What needs to be done: Repeat the span of the entries below that starts at the line with "[293,364,348,382] 错误码 ->" and ends at the line with "(800, 285) none", nothing more. Skip the pictures.

Record extracts:
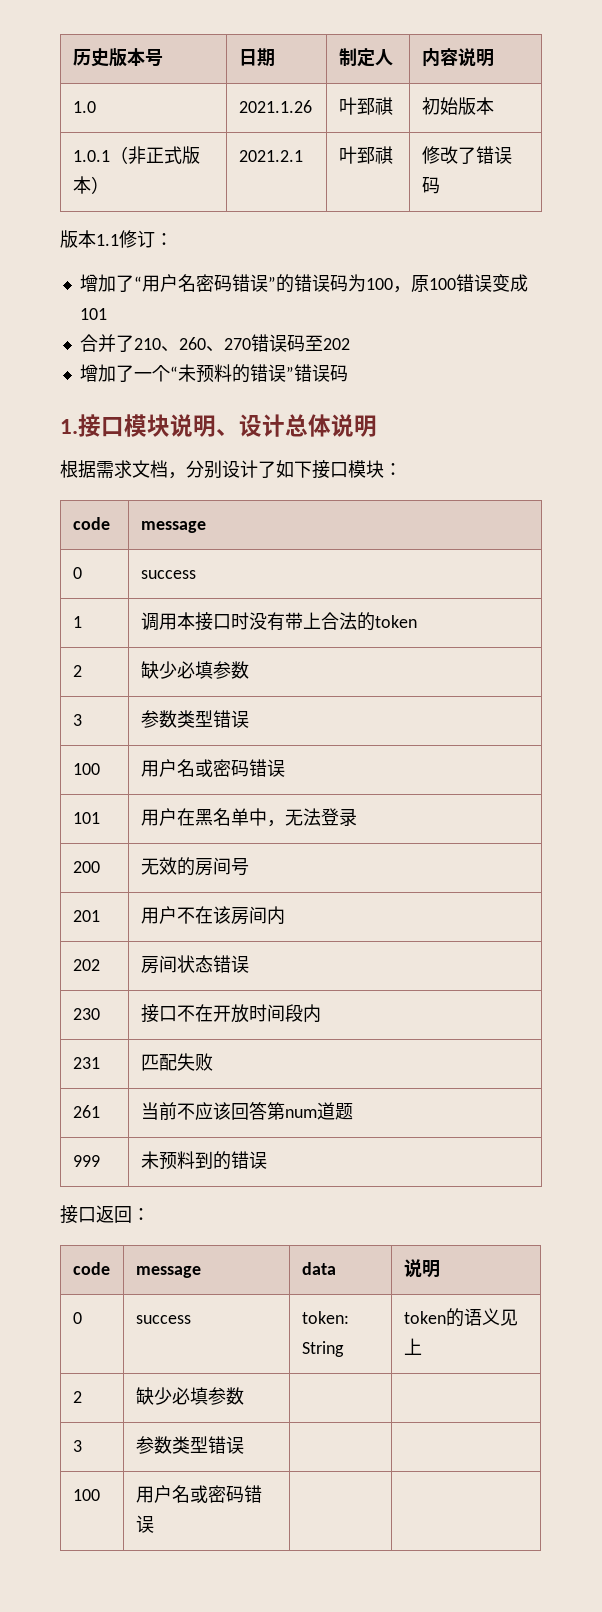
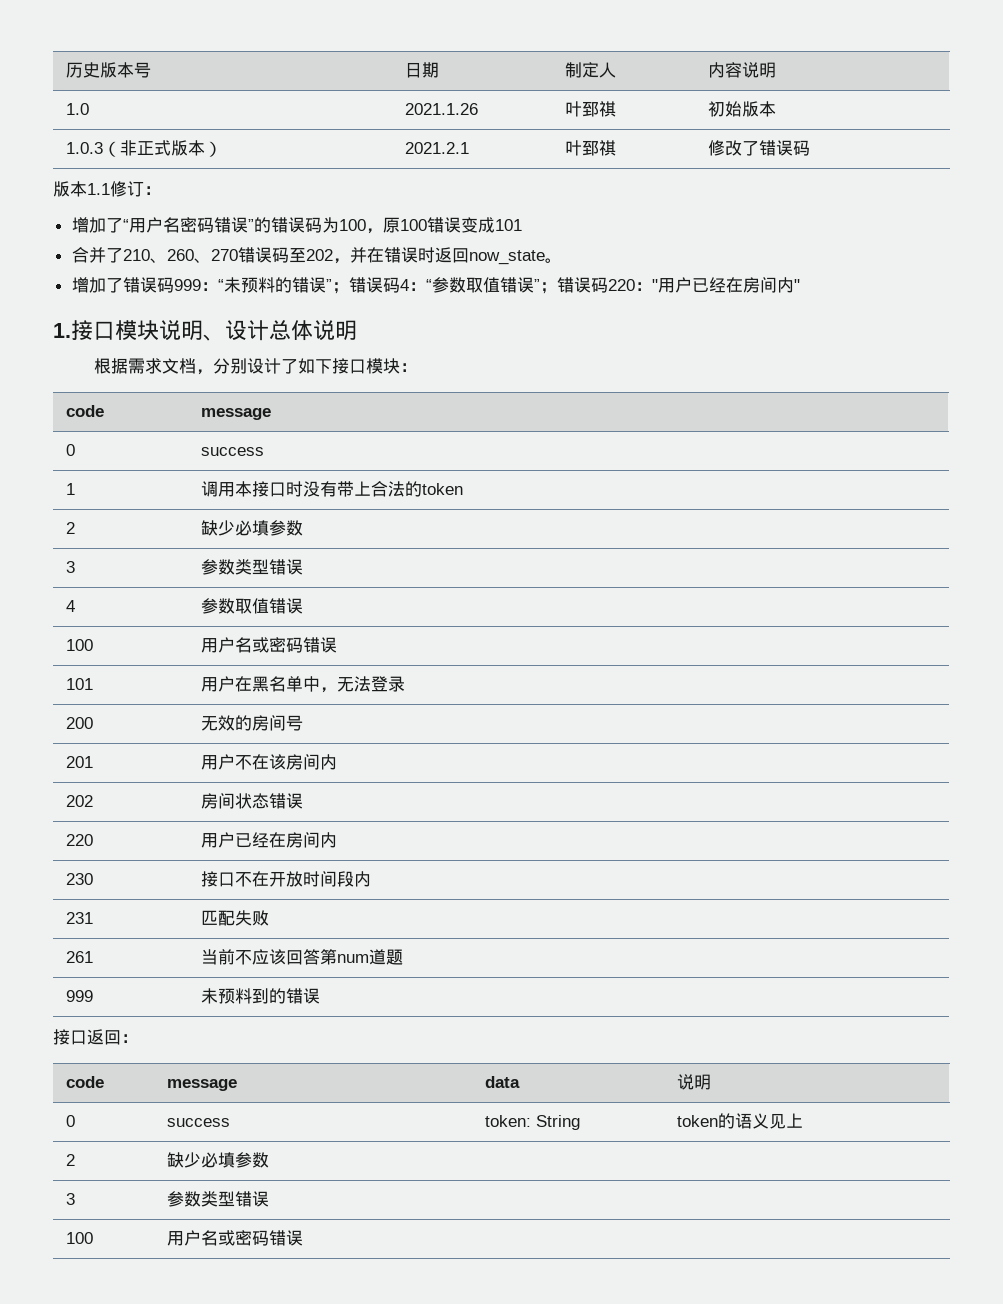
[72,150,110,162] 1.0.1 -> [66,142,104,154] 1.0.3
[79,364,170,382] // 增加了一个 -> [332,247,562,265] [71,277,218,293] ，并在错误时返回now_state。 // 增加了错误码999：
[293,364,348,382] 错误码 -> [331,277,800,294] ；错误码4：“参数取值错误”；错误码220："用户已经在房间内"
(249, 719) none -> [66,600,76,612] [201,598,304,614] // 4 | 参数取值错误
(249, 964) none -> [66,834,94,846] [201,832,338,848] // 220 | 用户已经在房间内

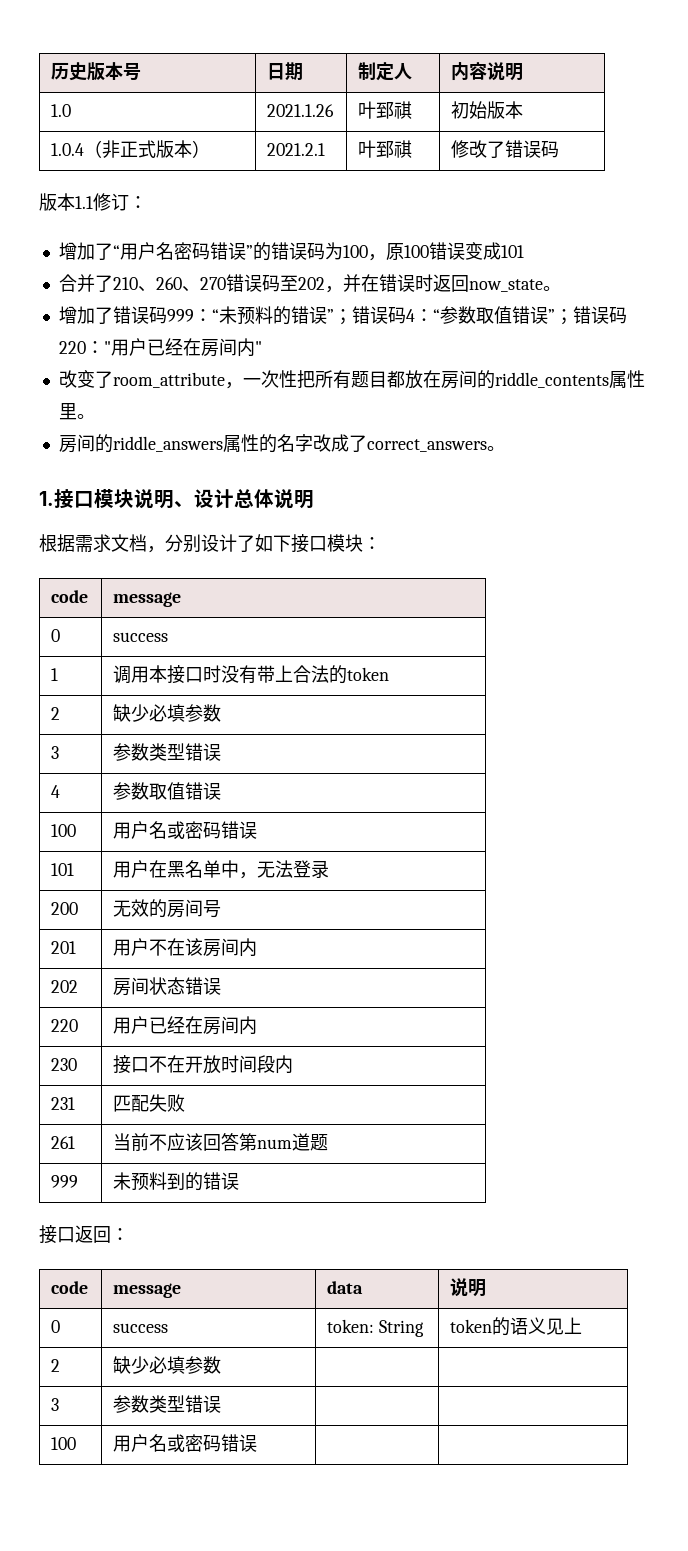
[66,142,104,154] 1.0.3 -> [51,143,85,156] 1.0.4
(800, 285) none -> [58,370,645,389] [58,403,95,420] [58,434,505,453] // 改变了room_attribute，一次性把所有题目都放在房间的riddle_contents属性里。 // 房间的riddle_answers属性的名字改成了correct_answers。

...

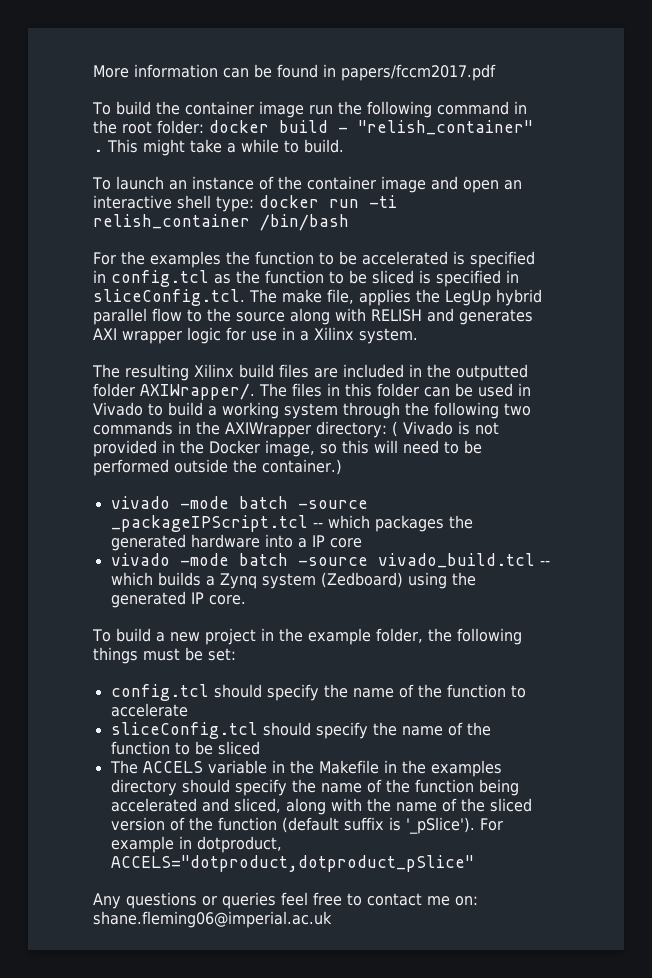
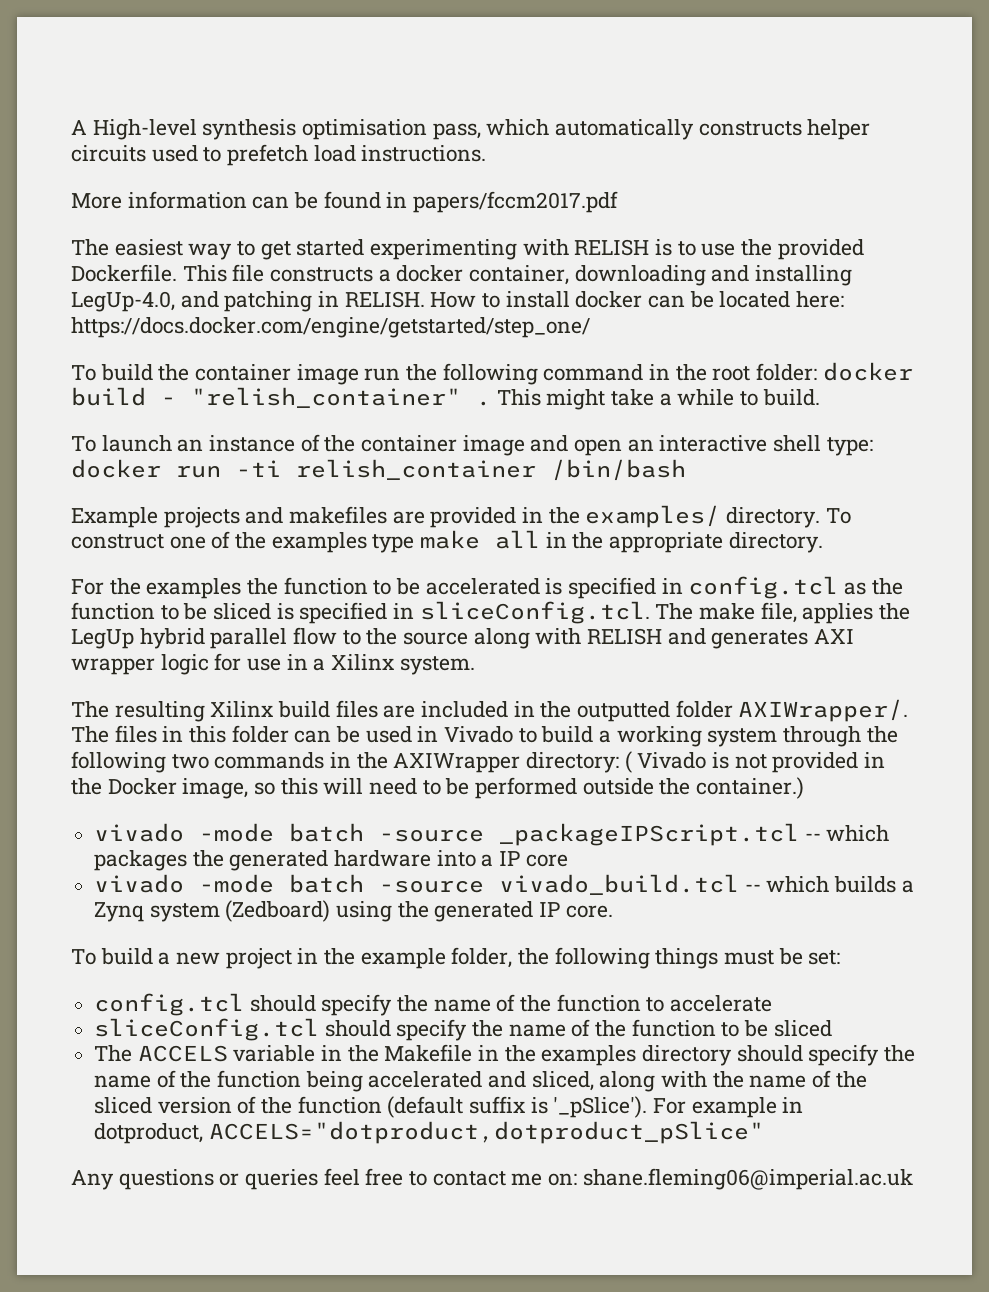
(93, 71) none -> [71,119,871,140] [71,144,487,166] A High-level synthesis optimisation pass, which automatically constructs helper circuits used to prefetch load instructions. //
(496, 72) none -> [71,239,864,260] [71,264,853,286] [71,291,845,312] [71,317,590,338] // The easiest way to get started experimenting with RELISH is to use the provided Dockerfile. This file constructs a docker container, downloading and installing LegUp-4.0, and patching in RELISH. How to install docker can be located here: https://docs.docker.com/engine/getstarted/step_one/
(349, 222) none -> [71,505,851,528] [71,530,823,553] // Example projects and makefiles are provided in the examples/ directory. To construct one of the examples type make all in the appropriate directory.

...

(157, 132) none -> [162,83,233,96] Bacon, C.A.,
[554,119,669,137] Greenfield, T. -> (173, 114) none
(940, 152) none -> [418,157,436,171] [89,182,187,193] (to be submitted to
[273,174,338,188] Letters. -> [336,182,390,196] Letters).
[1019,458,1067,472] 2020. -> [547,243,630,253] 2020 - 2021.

Your solution:
[293,364,348,382] 错误码 -> [331,277,800,294] ；错误码4：“参数取值错误”；错误码220："用户已经在房间内"
(249, 719) none -> [66,600,76,612] [201,598,304,614] // 4 | 参数取值错误
(249, 964) none -> [66,834,94,846] [201,832,338,848] // 220 | 用户已经在房间内

[66,142,104,154] 1.0.3 -> [51,143,85,156] 1.0.4
(800, 285) none -> [58,370,645,389] [58,403,95,420] [58,434,505,453] // 改变了room_attribute，一次性把所有题目都放在房间的riddle_contents属性里。 // 房间的riddle_answers属性的名字改成了correct_answers。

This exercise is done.